Problem to solve: Word for word, restate the lines from the one holding "- <code>CREATE</code>, create new table" through the end of the data below, including both endpoints and nothing more.

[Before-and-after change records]

[Start of Attachment]

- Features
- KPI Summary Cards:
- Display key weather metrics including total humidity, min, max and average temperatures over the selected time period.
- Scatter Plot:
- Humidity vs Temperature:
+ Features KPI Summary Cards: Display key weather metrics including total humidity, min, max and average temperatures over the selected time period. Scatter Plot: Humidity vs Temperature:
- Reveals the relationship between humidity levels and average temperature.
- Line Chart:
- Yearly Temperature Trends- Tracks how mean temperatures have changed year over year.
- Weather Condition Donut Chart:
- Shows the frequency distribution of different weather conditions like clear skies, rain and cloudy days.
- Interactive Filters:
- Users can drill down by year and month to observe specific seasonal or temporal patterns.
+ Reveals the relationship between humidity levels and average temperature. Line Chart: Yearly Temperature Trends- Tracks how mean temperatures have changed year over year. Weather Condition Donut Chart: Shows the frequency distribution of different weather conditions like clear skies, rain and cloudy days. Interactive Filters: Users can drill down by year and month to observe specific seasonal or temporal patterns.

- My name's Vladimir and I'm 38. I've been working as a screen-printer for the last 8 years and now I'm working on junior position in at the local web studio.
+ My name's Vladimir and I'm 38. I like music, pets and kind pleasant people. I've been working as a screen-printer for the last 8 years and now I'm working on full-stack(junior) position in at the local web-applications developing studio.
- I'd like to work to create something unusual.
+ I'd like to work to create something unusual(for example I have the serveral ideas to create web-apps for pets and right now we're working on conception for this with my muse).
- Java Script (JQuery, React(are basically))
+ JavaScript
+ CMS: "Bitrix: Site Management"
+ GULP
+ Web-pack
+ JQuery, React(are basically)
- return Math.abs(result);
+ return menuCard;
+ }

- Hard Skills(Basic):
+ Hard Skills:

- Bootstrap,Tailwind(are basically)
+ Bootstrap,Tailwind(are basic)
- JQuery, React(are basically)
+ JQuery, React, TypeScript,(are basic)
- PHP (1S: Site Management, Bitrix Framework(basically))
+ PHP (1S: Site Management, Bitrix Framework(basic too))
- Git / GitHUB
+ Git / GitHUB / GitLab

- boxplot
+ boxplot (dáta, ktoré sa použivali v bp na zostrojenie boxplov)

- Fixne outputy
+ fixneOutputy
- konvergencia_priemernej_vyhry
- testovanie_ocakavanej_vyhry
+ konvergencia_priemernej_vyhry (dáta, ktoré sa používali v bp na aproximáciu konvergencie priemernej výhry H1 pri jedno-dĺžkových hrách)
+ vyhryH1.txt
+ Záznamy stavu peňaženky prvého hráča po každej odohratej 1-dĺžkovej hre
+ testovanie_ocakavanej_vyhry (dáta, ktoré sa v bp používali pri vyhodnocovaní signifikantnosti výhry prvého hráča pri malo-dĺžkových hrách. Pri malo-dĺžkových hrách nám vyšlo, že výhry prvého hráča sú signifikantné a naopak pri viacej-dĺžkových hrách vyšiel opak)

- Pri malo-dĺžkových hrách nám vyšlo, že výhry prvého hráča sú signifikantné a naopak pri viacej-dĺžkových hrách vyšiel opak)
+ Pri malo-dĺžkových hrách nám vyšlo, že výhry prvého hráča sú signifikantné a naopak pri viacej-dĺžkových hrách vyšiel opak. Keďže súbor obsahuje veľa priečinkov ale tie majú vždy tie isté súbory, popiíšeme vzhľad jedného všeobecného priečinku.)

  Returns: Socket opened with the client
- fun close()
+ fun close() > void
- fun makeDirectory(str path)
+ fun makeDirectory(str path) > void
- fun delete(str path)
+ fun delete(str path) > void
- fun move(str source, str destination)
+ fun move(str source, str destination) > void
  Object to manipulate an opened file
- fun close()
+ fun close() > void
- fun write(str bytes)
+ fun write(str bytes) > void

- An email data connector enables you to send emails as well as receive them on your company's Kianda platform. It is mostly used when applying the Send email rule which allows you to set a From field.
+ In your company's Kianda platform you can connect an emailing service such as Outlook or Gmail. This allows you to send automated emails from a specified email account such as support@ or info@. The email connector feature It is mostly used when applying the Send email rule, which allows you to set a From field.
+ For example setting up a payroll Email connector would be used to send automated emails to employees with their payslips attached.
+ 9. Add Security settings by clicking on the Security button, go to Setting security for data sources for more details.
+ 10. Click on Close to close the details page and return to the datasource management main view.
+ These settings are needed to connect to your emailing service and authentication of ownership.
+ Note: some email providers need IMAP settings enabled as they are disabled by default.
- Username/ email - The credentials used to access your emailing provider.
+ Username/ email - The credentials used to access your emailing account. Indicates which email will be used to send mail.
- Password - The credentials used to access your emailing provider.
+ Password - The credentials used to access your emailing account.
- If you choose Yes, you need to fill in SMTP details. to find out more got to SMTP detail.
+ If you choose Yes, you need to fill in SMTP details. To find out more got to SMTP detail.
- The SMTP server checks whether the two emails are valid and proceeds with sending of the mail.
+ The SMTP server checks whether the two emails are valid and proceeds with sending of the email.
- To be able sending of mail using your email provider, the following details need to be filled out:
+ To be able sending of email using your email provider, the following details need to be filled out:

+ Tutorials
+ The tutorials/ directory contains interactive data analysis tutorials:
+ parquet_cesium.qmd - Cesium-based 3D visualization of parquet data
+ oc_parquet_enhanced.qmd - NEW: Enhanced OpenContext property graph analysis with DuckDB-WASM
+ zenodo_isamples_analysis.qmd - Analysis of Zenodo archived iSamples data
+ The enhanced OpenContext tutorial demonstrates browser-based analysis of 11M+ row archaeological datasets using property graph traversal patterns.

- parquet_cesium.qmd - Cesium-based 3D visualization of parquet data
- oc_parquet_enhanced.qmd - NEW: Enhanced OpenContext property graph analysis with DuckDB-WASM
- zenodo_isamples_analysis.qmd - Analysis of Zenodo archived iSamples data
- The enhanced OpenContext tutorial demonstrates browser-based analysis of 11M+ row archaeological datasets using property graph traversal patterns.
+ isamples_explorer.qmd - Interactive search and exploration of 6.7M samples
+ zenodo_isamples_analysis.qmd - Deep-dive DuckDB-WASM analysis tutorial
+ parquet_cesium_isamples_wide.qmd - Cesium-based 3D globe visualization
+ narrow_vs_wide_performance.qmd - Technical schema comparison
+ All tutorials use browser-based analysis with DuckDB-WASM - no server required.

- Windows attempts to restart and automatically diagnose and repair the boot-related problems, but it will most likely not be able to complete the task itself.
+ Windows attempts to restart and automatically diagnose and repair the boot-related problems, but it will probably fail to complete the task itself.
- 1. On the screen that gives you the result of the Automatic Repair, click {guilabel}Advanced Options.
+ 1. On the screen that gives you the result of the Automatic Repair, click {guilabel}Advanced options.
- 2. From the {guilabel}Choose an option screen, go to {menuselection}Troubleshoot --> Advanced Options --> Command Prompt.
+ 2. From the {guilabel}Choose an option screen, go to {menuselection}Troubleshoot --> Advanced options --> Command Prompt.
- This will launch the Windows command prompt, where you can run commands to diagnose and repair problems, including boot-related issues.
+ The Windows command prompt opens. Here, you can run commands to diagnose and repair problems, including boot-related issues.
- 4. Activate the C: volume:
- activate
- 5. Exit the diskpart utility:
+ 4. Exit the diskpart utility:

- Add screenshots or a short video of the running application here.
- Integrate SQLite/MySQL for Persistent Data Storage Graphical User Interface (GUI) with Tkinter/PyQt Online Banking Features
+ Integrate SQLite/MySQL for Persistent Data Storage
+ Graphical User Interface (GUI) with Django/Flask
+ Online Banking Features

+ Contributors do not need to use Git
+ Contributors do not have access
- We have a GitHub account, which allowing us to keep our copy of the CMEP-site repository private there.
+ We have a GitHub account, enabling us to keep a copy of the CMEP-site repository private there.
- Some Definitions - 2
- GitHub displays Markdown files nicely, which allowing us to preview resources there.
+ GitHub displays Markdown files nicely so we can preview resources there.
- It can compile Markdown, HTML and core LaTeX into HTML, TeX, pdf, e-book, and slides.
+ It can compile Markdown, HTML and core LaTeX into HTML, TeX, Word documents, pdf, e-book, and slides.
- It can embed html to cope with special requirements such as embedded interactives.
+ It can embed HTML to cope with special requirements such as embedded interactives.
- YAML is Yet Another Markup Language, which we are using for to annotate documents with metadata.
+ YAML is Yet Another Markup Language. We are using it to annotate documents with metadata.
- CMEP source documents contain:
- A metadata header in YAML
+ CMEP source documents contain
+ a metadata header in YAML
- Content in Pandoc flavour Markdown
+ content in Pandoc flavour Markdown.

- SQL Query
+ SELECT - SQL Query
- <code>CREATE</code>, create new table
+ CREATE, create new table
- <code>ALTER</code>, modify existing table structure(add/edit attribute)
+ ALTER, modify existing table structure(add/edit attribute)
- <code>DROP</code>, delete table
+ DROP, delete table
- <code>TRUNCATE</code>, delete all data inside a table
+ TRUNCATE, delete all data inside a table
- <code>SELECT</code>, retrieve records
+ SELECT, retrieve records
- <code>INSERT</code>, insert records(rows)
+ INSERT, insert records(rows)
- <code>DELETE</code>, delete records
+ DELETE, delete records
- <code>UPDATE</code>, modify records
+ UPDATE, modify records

[End of Attachment]

Worked solution:
- <code>CREATE</code>, create new table
+ CREATE, create new table
- <code>ALTER</code>, modify existing table structure(add/edit attribute)
+ ALTER, modify existing table structure(add/edit attribute)
- <code>DROP</code>, delete table
+ DROP, delete table
- <code>TRUNCATE</code>, delete all data inside a table
+ TRUNCATE, delete all data inside a table
- <code>SELECT</code>, retrieve records
+ SELECT, retrieve records
- <code>INSERT</code>, insert records(rows)
+ INSERT, insert records(rows)
- <code>DELETE</code>, delete records
+ DELETE, delete records
- <code>UPDATE</code>, modify records
+ UPDATE, modify records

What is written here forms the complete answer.